◆ TASK DETAILS ◆
Return exactly those lines of the material that fall between the line with "subtotal: 2413.34 -> 2537.97" and the final line, both included.

▬▬▬

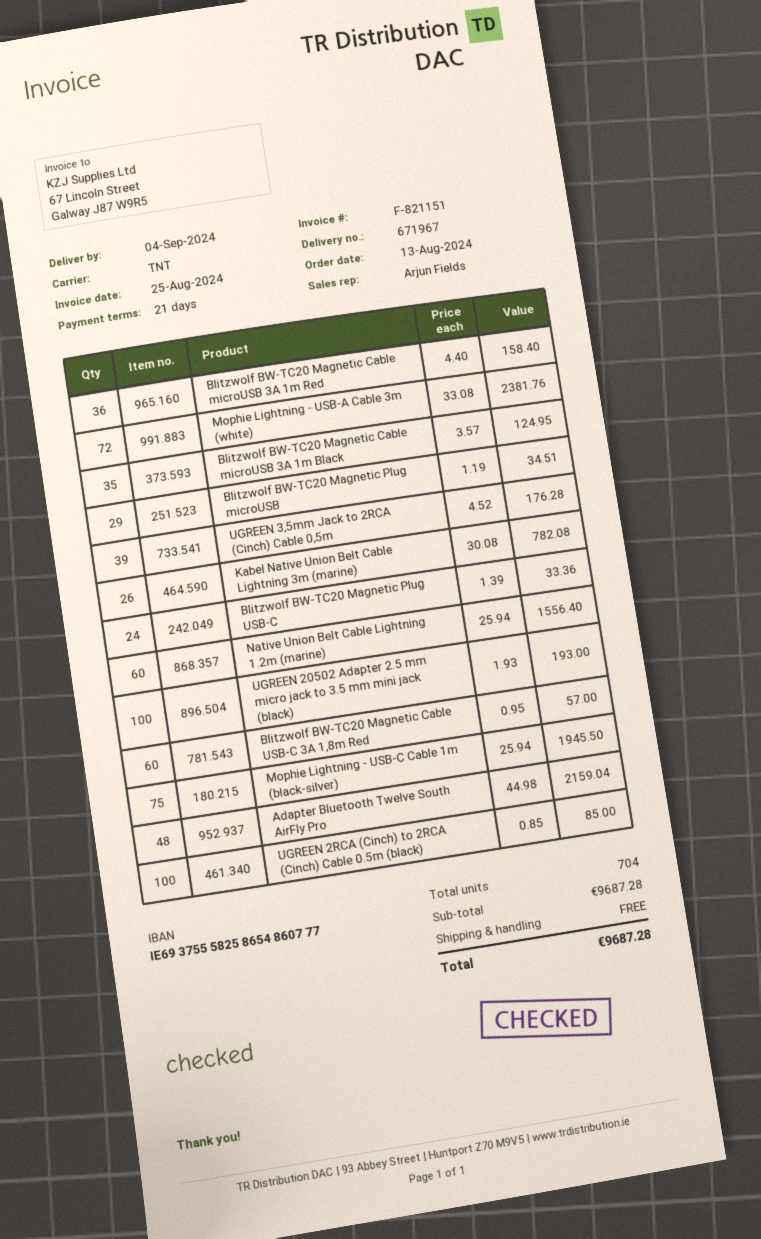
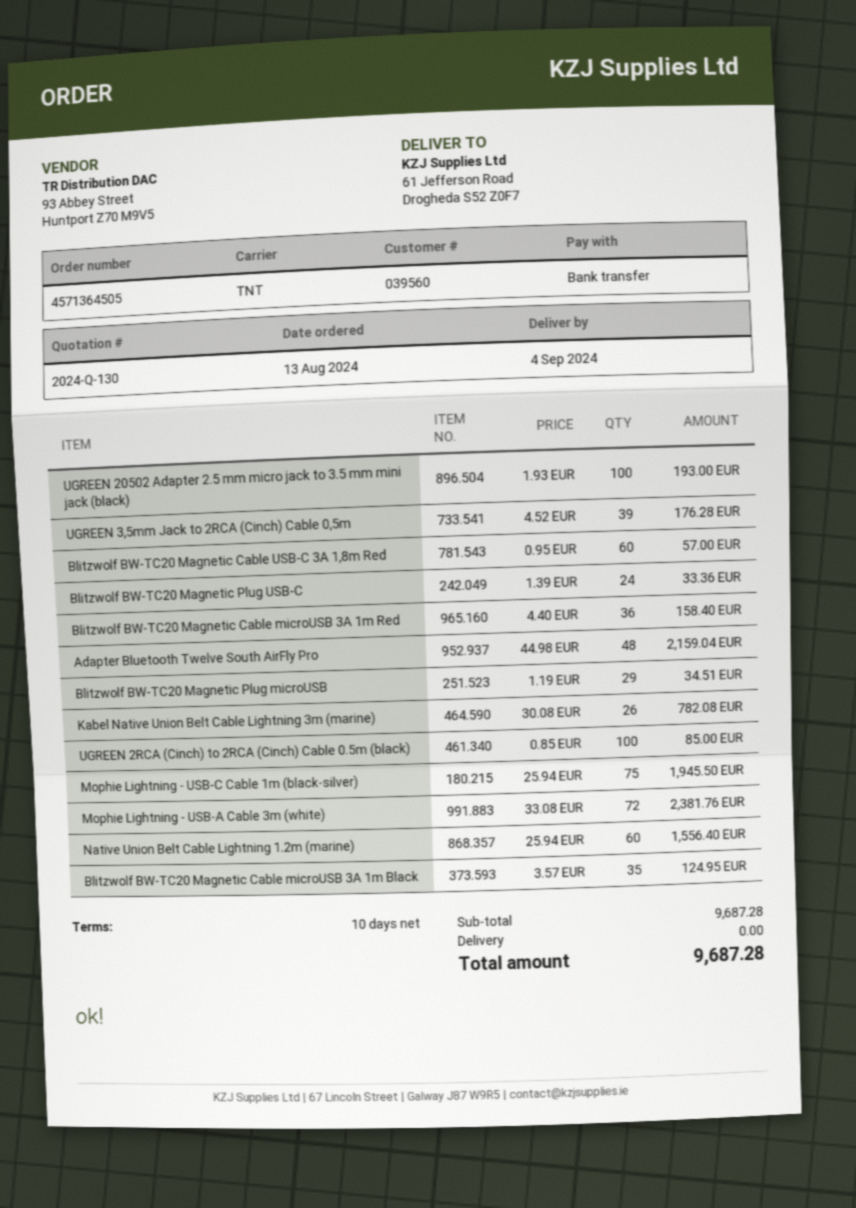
payment terms: 21 days -> 10 days

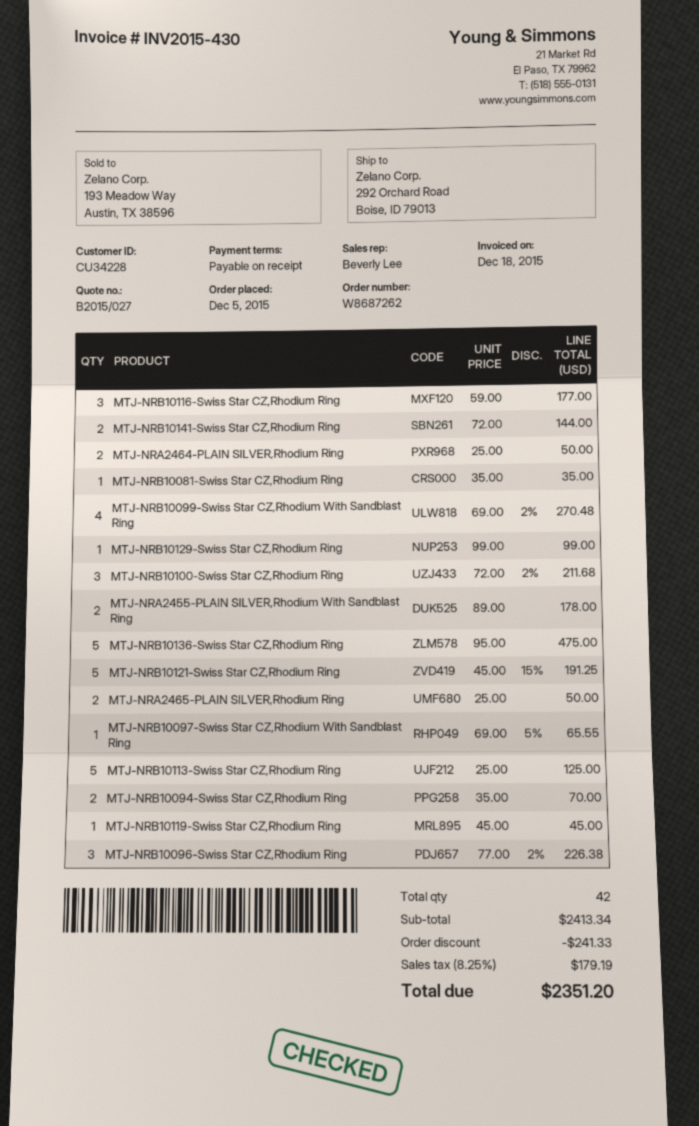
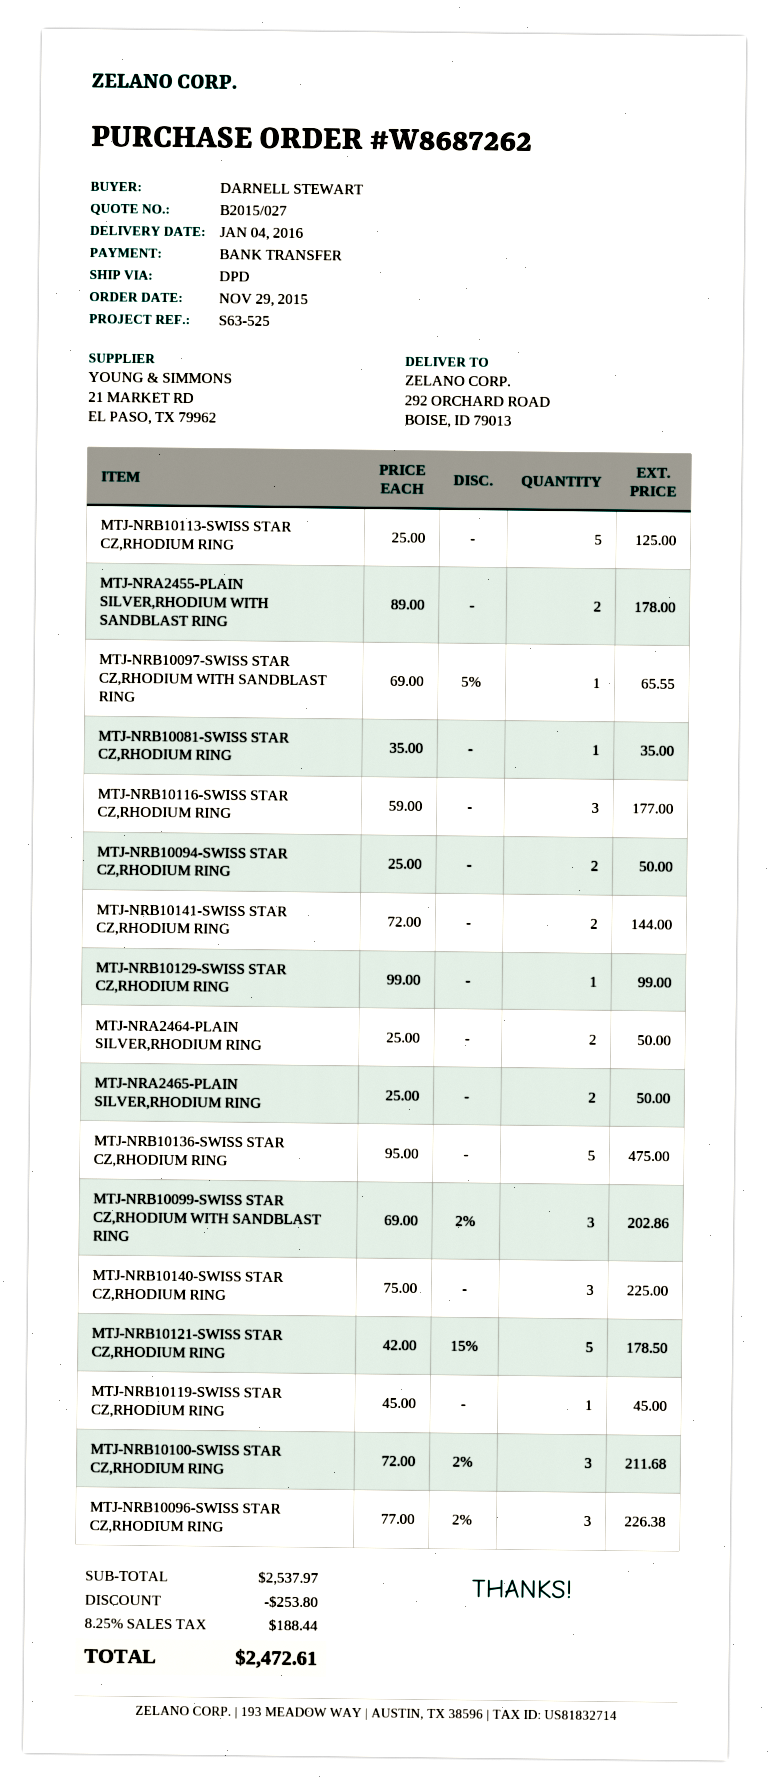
order date: 2015-12-05 -> 2015-11-29
MTJ-NRB10099-Swiss Star CZ,Rhodium With Sandblast Ring: 4 x 69.00 - 2% = 270.48 -> 3 x 69.00 - 2% = 202.86
MTJ-NRB10121-Swiss Star CZ,Rhodium Ring: 5 x 45.00 - 15% = 191.25 -> 5 x 42.00 - 15% = 178.50
MTJ-NRB10094-Swiss Star CZ,Rhodium Ring: 2 x 35.00 = 70.00 -> 2 x 25.00 = 50.00
MTJ-NRB10140-SWISS STAR CZ,RHODIUM RING: none -> 3 x 75.00 = 225.00
subtotal: 2413.34 -> 2537.97
discount: 241.33 -> 253.80
tax: 8.25% = 179.19 -> 8.25% = 188.44
total: 2351.20 -> 2472.61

▬▬▬

◆ RESPONSE BELOW ◆
subtotal: 2413.34 -> 2537.97
discount: 241.33 -> 253.80
tax: 8.25% = 179.19 -> 8.25% = 188.44
total: 2351.20 -> 2472.61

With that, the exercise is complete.